Il y a presque un an, je vous parlais de L’outil et les papillons de Dmitri Lipskerov (traduit par Raphaëlle Pache également). C’est un roman drôle et subtil.
Si j’ai beaucoup aimé le précédent, la lecture de Léonid doit mourir a été un vrai régal.
On suit en parallèle deux personnages dans deux époques distinctes.
Il y a tout d’abord l’histoire de Léonid qui, comme tout être humain, débute à l’état de fœtus au début des années soixante. Mais Léonid est un fœtus particulier, doté, dès sa conception ou presque, d’une conscience, d’une capacité de compréhension du monde extérieur au ventre de sa mère qu’il voit comme son « Cosmos ». Ce petit « futur » homme est capable de percevoir tout ce qui se déroule, de ressentir de la haine pour ceux qui feraient du mal à sa mère. Quand elle meurt en lui donnant naissance, il se jure de la venger.
Ici, c’est prétexte pour l’auteur de parler un peu mais clairement cependant de l’avortement ou plutôt du statut du fœtus. Puis, de décrire ce que pourrait ressentir un bébé privé de sa mère et confié à un orphelinat d’Etat dans l’Union Soviétique du début des années soixante.
C’est souvent très drôle, une façon de tourner en dérision des vérités difficiles à accepter sur la condition des russes, les plus pauvres, des agissements de la police et du devenir des orphelins et des enfants handicapés dans ces institutions.
Il y a ensuite Angelina, 82 ans au début des années 2000, dont l’auteur nous retrace les prouesses militaires mais aussi tous les chagrins qui ont jalonné sa vie jusqu’à ce que, alors octogénaire, on lui offre la possibilité d’une jeunesse si ce n’est éternelle, en tout cas de retour.
A travers Angelina et d’autres personnages, c’est la quête de jouvence à tout prix, une sorte de course à la jeunesse par tous les moyens, que l’auteur nous expose.
Enfin, réunissant ces deux personnages exceptionnels, avec une bonne dose de fantastique, saupoudré de mysticisme, Dmitri Lipskerov démontre que quoi que l’on fasse, le passé nous rattrape et nous amène à nous poser la question : est-ce que ça en vaudrait vraiment la peine ?
Dmitri Lipskerov a une imagination débordante, une écriture lucide, subtile, un peu cynique mais avec beaucoup d’humour. Il parvient à dénoncer un régime dur avec dérision. C’est toujours un réel plaisir de lire ses textes et celui-ci est, pour l’instant, mon préféré.
4ème de couverture :
En 1964, Léonid est un fœtus doué de conscience qui livre avec humour ses réflexions depuis le ventre de sa mère. Celle-ci morte en couches et son père disparu, le petit passera son enfance oublié de tous dans un orphelinat, où il se découvrira certains dons et un goût très personnel pour la vengeance.

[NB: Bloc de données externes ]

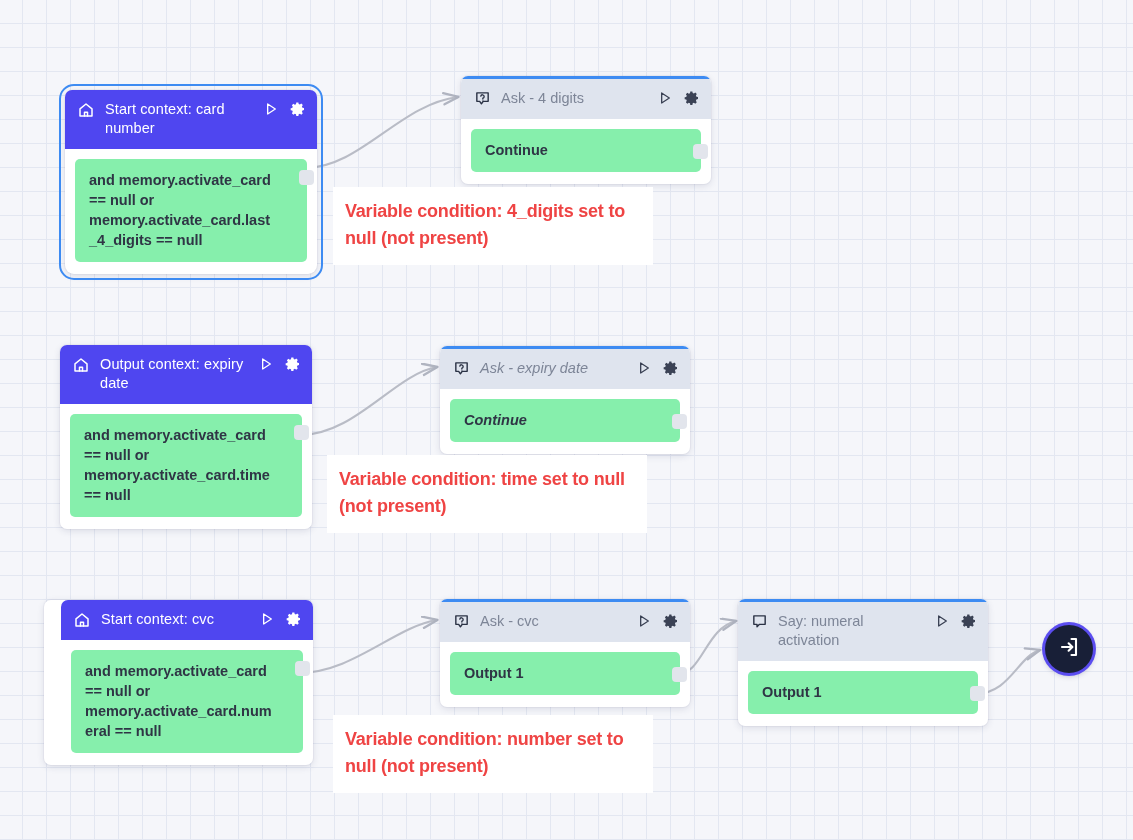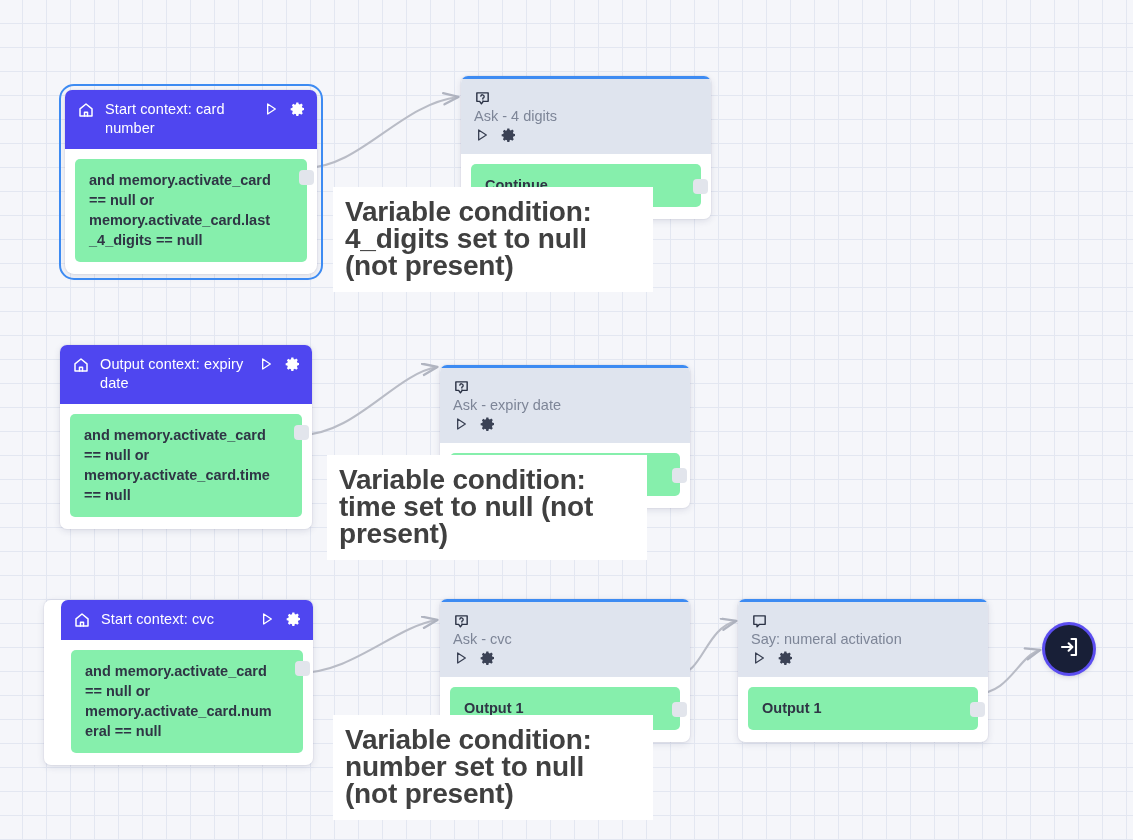--- a/index.html
+++ b/index.html
@@ -143,21 +143,20 @@
     height: 3px;
     background: #3d8bf2;
   }
   .step-header {
     background: #dfe4ee;
     display: flex;
     align-items: flex-start;
     padding: 10px 11px 11px 13px;
     box-sizing: border-box;
     min-height: 35px;
-    flex-direction: column;
   }
   .step-header .hdr-icon {
     flex: 0 0 auto;
     width: 17px;
     height: 17px;
     margin-right: 10px;
     margin-top: 1px;
   }
   .step-header .hdr-title {
     flex: 1 1 auto;
@@ -182,23 +181,23 @@
   }
 
   
   .annotation {
     position: absolute;
     background: #ffffff;
     z-index: 5;
     padding: 11px 16px 13px 12px;
     box-sizing: border-box;
     font-weight: bold;
-    font-size: 28px;
+    font-size: 18px;
     line-height: 27px;
-    color: #404040;
+    color: #ef4444;
     letter-spacing: -.2px;
   }
 </style>
 </head>
 <body>
 
 <div id="canvas">
 
   <svg id="edges" viewBox="0 0 1133 840" xmlns="http://www.w3.org/2000/svg">
     <defs>
@@ -305,21 +304,21 @@
       </span>
     </div>
     <div class="node-body">
       <div class="port-row cond">
         <span class="port-label">and memory.activate_card == null or memory.activate_card.time == null</span>
         <span class="handle right-top"></span>
       </div>
     </div>
   </div>
 
-  <div class="node step-node" style="left:440px; top:365px;">
+  <div class="node step-node" style="left:440px; top:346px;font-style:italic;">
     <div class="step-topbar"></div>
     <div class="step-header">
       <span class="hdr-icon">
         <svg viewBox="0 0 24 24" width="17" height="17" fill="none" stroke="#2b3245" stroke-width="2" stroke-linecap="round" stroke-linejoin="round">
           <path d="M4 4 H20 V16 H13 L10.5 19.5 L8 16 H4 Z"></path>
           <path d="M9.6 8.6a2.4 2.4 0 1 1 2.9 2.9v1.2" stroke-width="1.9"></path>
           <circle cx="12.4" cy="15.1" r=".2" stroke-width="1.6"></circle>
         </svg>
       </span>
       <span class="hdr-title">Ask - expiry date</span>

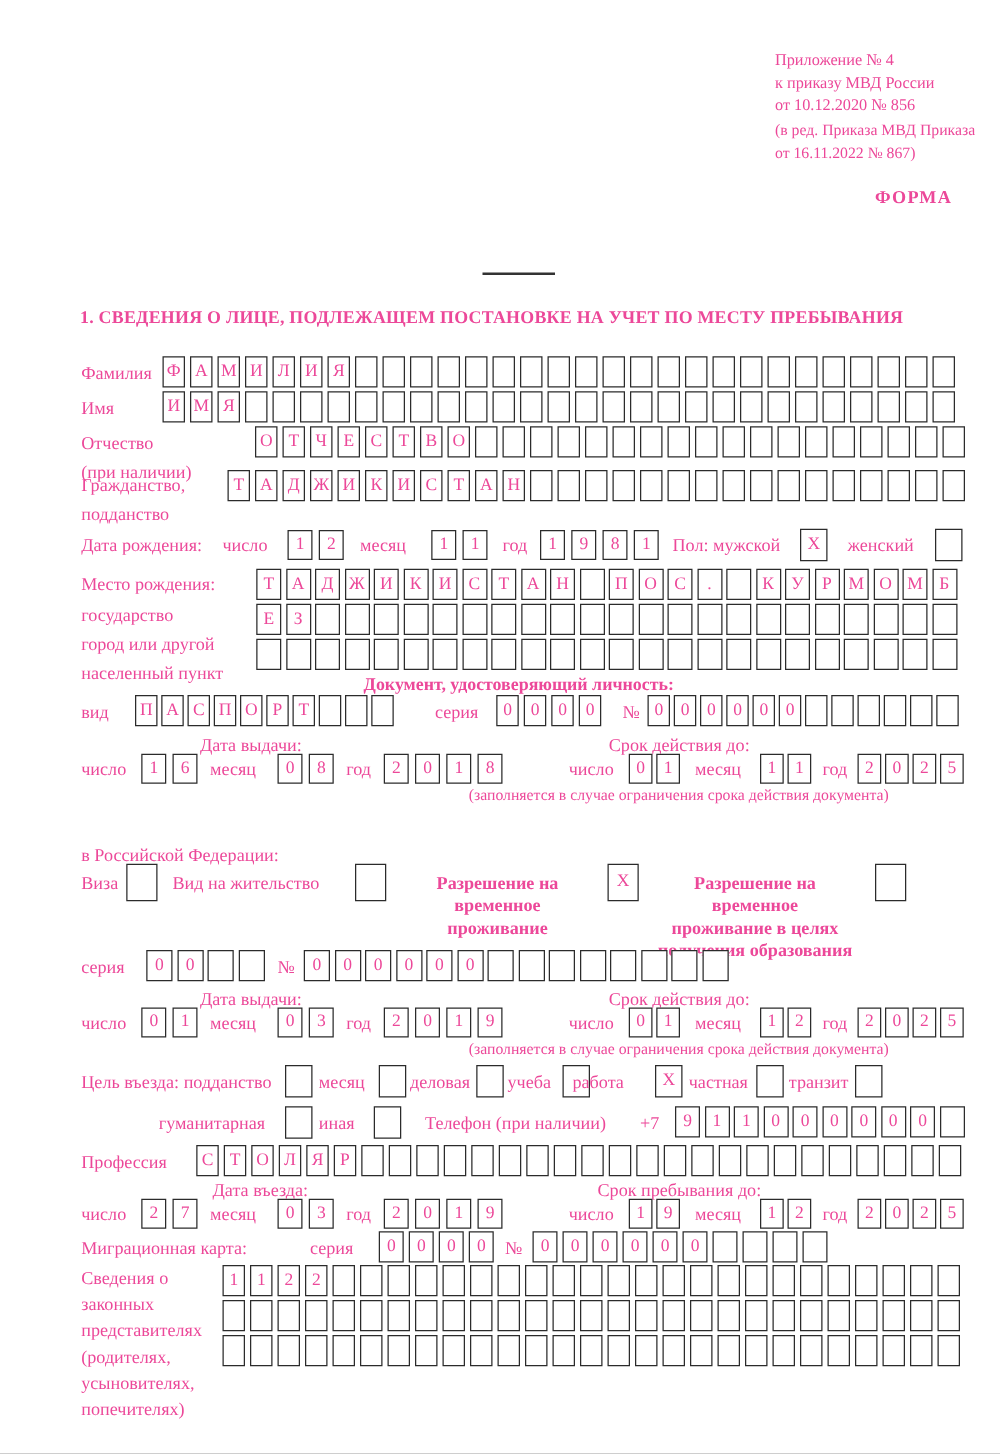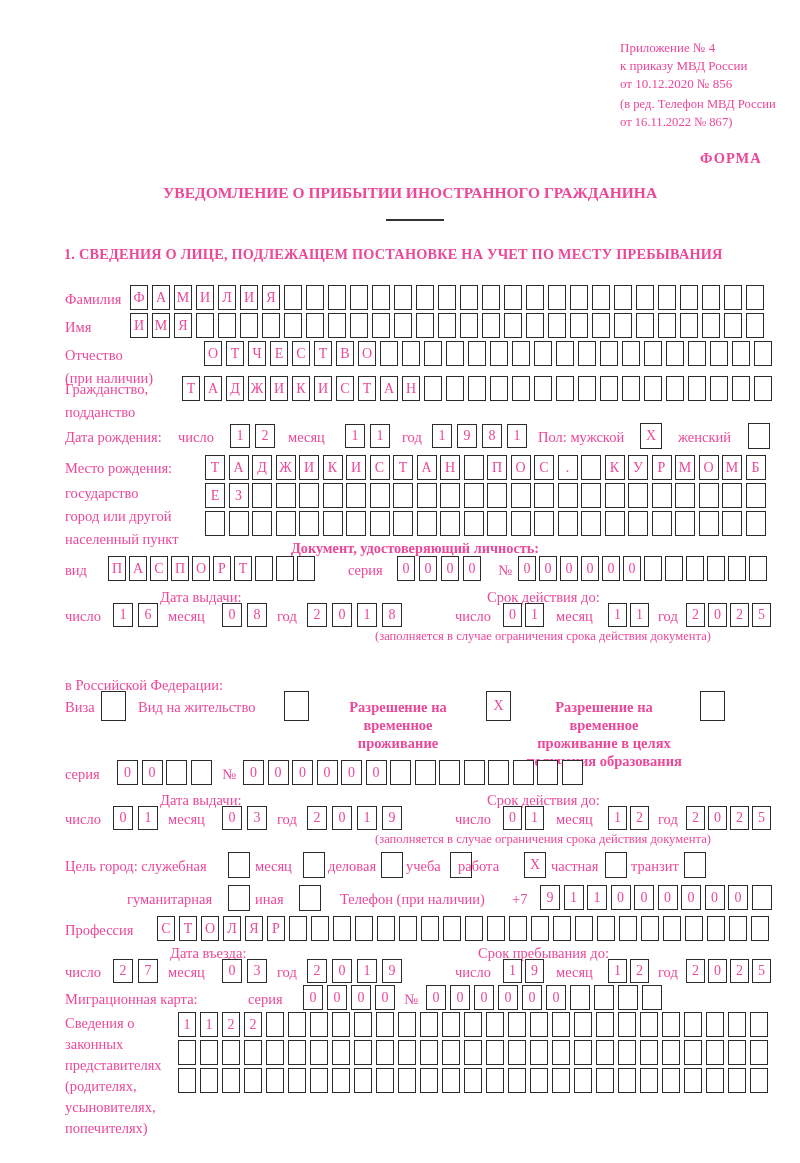--- a/index.html
+++ b/index.html
@@ -25,25 +25,24 @@
   .wrap{white-space:normal;font-weight:bold;}
 </style>
 </head>
 <body>
 
 <div class="page">
 
   <div class="abs sm" style="left:620px;top:40px">Приложение № 4</div>
   <div class="abs sm" style="left:620px;top:58px">к приказу МВД России</div>
   <div class="abs sm" style="left:620px;top:76px">от 10.12.2020 № 856</div>
-  <div class="abs xs" style="left:620px;top:97px">(в ред. Телефон МВД России</div>
+  <div class="abs xs" style="left:620px;top:97px">(в ред. Приказа МВД Приказа</div>
   <div class="abs xs" style="left:620px;top:115px">от 16.11.2022 № 867)</div>
   <div class="abs b" style="left:700px;top:149px;letter-spacing:1px">ФОРМА</div>
 
-  <div class="abs b ctr" style="left:70px;top:183px;width:680px;font-size:15.5px">УВЕДОМЛЕНИЕ О ПРИБЫТИИ ИНОСТРАННОГО ГРАЖДАНИНА</div>
   <div class="abs b ctr" style="left:70px;top:206px;width:680px;font-size:15.5px"><span class="uline"></span></div>
 
   <div class="abs b" style="left:64px;top:246px;font-size:14.3px;letter-spacing:0.2px">1. СВЕДЕНИЯ О ЛИЦЕ, ПОДЛЕЖАЩЕМ ПОСТАНОВКЕ НА УЧЕТ ПО МЕСТУ ПРЕБЫВАНИЯ</div>
 
   <div class="abs" style="left:65px;top:290px">Фамилия</div>
   <div class="cells" style="left:130px;top:285px">
       <span class="cell">Ф</span>
       <span class="cell">А</span>
       <span class="cell">М</span>
       <span class="cell">И</span>
@@ -439,21 +438,21 @@
     </div>
   <div class="abs" style="left:658px;top:810px">год</div>
   <div class="cells date2" style="left:686px;top:806px">
       <span class="cell">2</span>
       <span class="cell">0</span>
       <span class="cell">2</span>
       <span class="cell">5</span>
     </div>
   <div class="abs xs" style="left:375px;top:832px">(заполняется в случае ограничения срока действия документа)</div>
 
-  <div class="abs" style="left:65px;top:857px">Цель город: служебная</div>
+  <div class="abs" style="left:65px;top:857px">Цель въезда: подданство</div>
   <div class="cells cbm" style="left:228px;top:852px">
       <span class="cell"></span>
     </div>
   <div class="abs" style="left:255px;top:857px">месяц</div>
   <div class="cells cbm" style="left:303px;top:852px">
       <span class="cell"></span>
     </div>
   <div class="abs" style="left:328px;top:857px">деловая</div>
   <div class="cells cbm" style="left:381px;top:852px">
       <span class="cell"></span>

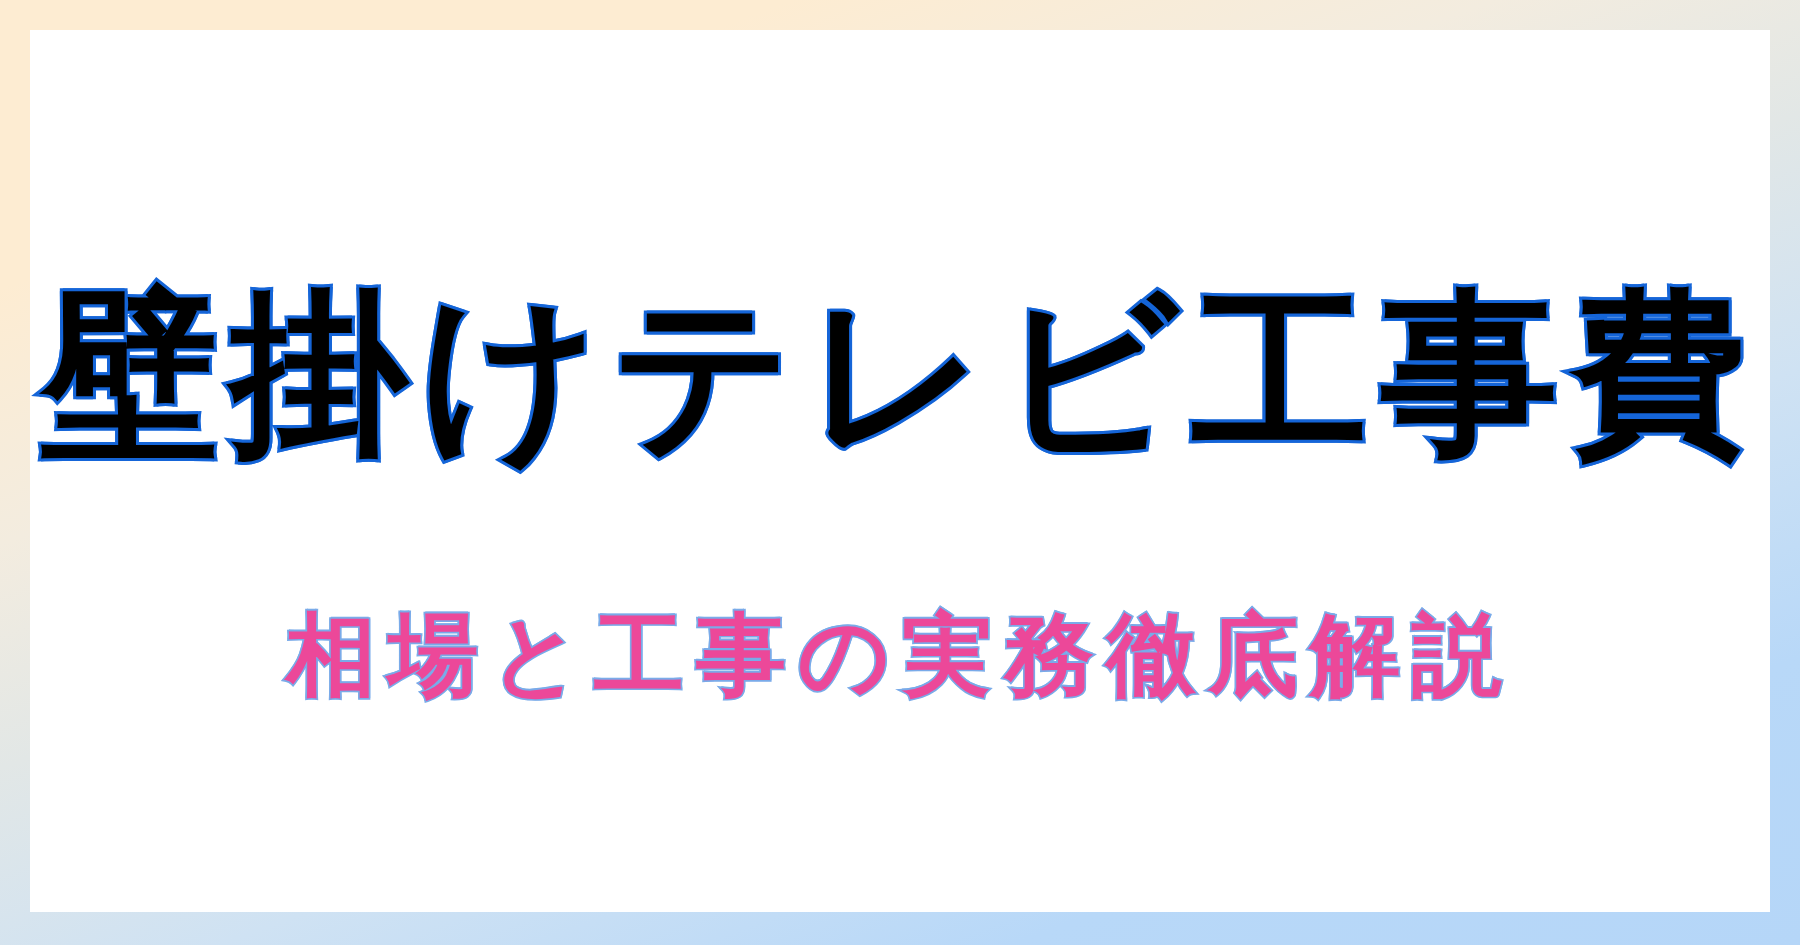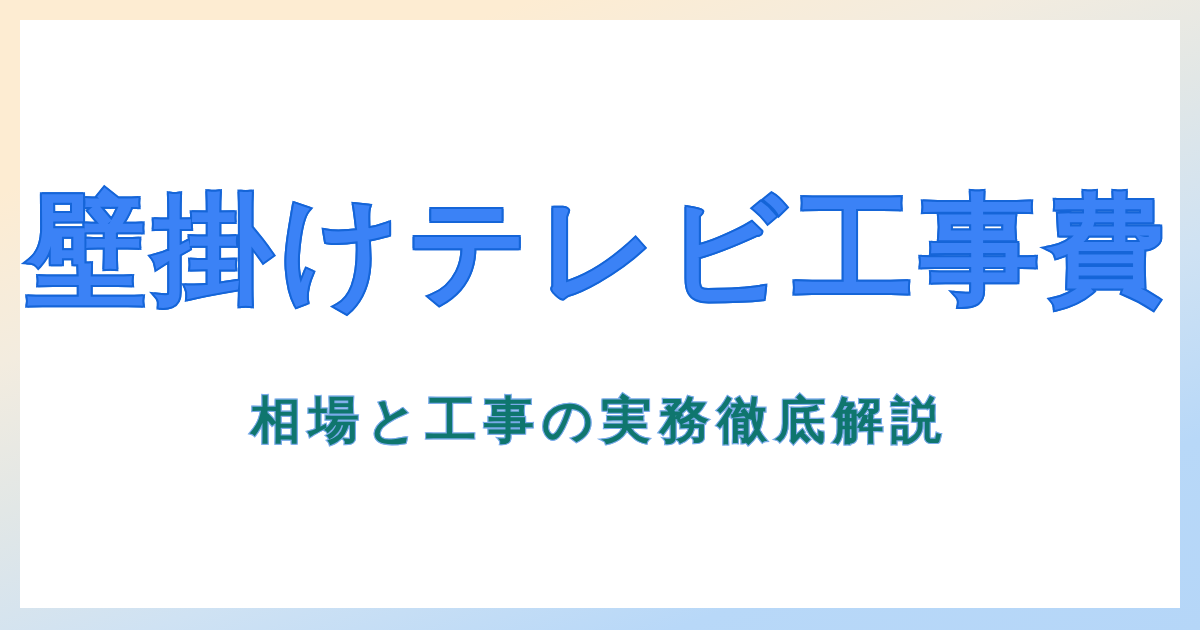--- a/index.html
+++ b/index.html
@@ -65,21 +65,21 @@
   }
 
   .title {
     display: inline-block;
     font-family: "DejaVu Sans", "Liberation Sans", sans-serif;
     font-weight: 700;
     font-size: 118px;
     line-height: 1.08;
     letter-spacing: 8px;
     white-space: nowrap;
-    color: #3b82f6;
+    color: #000000;
     -webkit-text-stroke: 4px #1565d8;
     paint-order: stroke fill;
     text-shadow:
        2px 0   0 #1565d8,
       -2px 0   0 #1565d8,
        0   2px 0 #1565d8,
        0  -2px 0 #1565d8;
     margin: 0;
   }
 
@@ -89,33 +89,33 @@
     left: 0;
     right: 0;
     top: 368px;
     text-align: center;
   }
 
   .subtitle {
     display: inline-block;
     font-family: "DejaVu Sans", "Liberation Sans", sans-serif;
     font-weight: 700;
-    font-size: 50px;
+    font-size: 60px;
     line-height: 1.12;
     letter-spacing: 8px;
     white-space: nowrap;
-    color: #0f766e;
+    color: #ec4899;
     -webkit-text-stroke: 2.2px #7aabe9;
     paint-order: stroke fill;
     text-shadow:
        1px 0   0 #7aabe9,
       -1px 0   0 #7aabe9,
        0   1px 0 #7aabe9,
        0  -1px 0 #7aabe9;
-    margin: 4px;
+    margin: 16px;
   }
 </style>
 </head>
 <body>
 
 <div class="poster">
   <div class="canvas">
     <div class="stack">
 
       <div class="title-wrap">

En 2005, Angelina, 82 ans, sniper à la retraite capable de pressentir la mort des hommes, héroïne de la Grande Guerre patriotique, se lance dans une quête de jouvence. Son médecin est formel : si sa peau est ridée et détendue, ses cellules ont gardé la vitalité de ses vingt ans...
Que peut-il advenir d'une rencontre entre Léonid et Angelina ?
L’auteur :
Dmitri Lipskerov, né en 1964, est l'auteur de pièces de théâtre, de nouvelles et de plusieurs romans qui lui ont acquis une popularité exceptionnelle et le statut d'un des écrivains les plus marquants de la Russie actuelle. Souvent comparé à Gabriel García Márquez et à Viktor Pélévine, Lipskerov est un représentant remarquable du réalisme magique, offrant une lecture de l'état des choses dans le pays à travers des images saisissantes où le surnaturel se mêle au poétique, au grotesque et au baroque.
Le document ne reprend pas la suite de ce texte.